Problem requirements –
Copy every line of the entries that includes the word "headers".

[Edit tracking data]
__________________________________________________

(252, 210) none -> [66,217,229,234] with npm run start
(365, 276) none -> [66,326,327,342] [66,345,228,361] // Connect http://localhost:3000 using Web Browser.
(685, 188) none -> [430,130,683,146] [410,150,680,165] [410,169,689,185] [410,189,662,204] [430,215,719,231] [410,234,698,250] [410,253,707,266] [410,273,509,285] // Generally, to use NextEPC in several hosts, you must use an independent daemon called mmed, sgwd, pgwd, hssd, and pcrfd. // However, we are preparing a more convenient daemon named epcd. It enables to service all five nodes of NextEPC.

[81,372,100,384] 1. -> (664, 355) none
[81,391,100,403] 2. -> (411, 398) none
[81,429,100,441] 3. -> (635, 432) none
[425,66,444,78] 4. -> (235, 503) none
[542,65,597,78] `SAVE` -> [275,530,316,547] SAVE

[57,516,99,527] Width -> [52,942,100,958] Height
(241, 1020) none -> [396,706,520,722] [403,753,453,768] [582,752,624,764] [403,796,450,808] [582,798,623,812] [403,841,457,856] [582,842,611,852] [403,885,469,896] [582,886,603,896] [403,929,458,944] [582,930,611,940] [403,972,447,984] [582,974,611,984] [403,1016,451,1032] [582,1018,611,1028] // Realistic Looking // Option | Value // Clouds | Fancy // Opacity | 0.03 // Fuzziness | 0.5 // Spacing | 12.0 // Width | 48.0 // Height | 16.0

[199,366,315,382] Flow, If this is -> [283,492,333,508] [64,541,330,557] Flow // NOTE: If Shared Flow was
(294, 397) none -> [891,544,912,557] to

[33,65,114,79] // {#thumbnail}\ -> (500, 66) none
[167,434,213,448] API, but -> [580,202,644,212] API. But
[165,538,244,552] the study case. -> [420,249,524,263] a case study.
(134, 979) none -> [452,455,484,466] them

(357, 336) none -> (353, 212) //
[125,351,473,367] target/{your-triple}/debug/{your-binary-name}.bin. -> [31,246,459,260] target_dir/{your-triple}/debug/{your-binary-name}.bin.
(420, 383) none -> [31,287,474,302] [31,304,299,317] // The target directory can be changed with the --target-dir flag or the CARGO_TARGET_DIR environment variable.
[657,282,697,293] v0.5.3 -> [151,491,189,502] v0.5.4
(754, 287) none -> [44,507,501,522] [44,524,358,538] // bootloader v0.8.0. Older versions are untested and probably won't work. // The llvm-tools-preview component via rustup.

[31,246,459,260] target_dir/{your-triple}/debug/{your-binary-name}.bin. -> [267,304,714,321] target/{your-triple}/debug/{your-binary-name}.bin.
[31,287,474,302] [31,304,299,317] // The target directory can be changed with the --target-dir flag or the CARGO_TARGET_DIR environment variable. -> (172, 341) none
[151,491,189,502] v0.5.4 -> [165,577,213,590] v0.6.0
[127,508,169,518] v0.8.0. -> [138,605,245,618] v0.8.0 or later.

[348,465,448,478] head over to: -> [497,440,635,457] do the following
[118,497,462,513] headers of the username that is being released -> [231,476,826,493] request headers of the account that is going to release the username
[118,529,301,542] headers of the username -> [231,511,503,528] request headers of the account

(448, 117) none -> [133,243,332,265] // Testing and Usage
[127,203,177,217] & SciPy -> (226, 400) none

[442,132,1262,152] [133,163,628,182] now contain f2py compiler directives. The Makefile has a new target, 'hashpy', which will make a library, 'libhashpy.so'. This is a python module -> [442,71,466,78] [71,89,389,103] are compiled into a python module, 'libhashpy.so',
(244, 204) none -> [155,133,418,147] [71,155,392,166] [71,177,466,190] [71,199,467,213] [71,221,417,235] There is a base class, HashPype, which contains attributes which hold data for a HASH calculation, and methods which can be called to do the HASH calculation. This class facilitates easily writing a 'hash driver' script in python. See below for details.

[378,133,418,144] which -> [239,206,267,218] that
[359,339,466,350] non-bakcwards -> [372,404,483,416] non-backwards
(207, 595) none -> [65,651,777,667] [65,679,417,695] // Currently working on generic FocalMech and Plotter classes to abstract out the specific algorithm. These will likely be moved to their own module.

__________________________________________________

Answer below –
[118,497,462,513] headers of the username that is being released -> [231,476,826,493] request headers of the account that is going to release the username
[118,529,301,542] headers of the username -> [231,511,503,528] request headers of the account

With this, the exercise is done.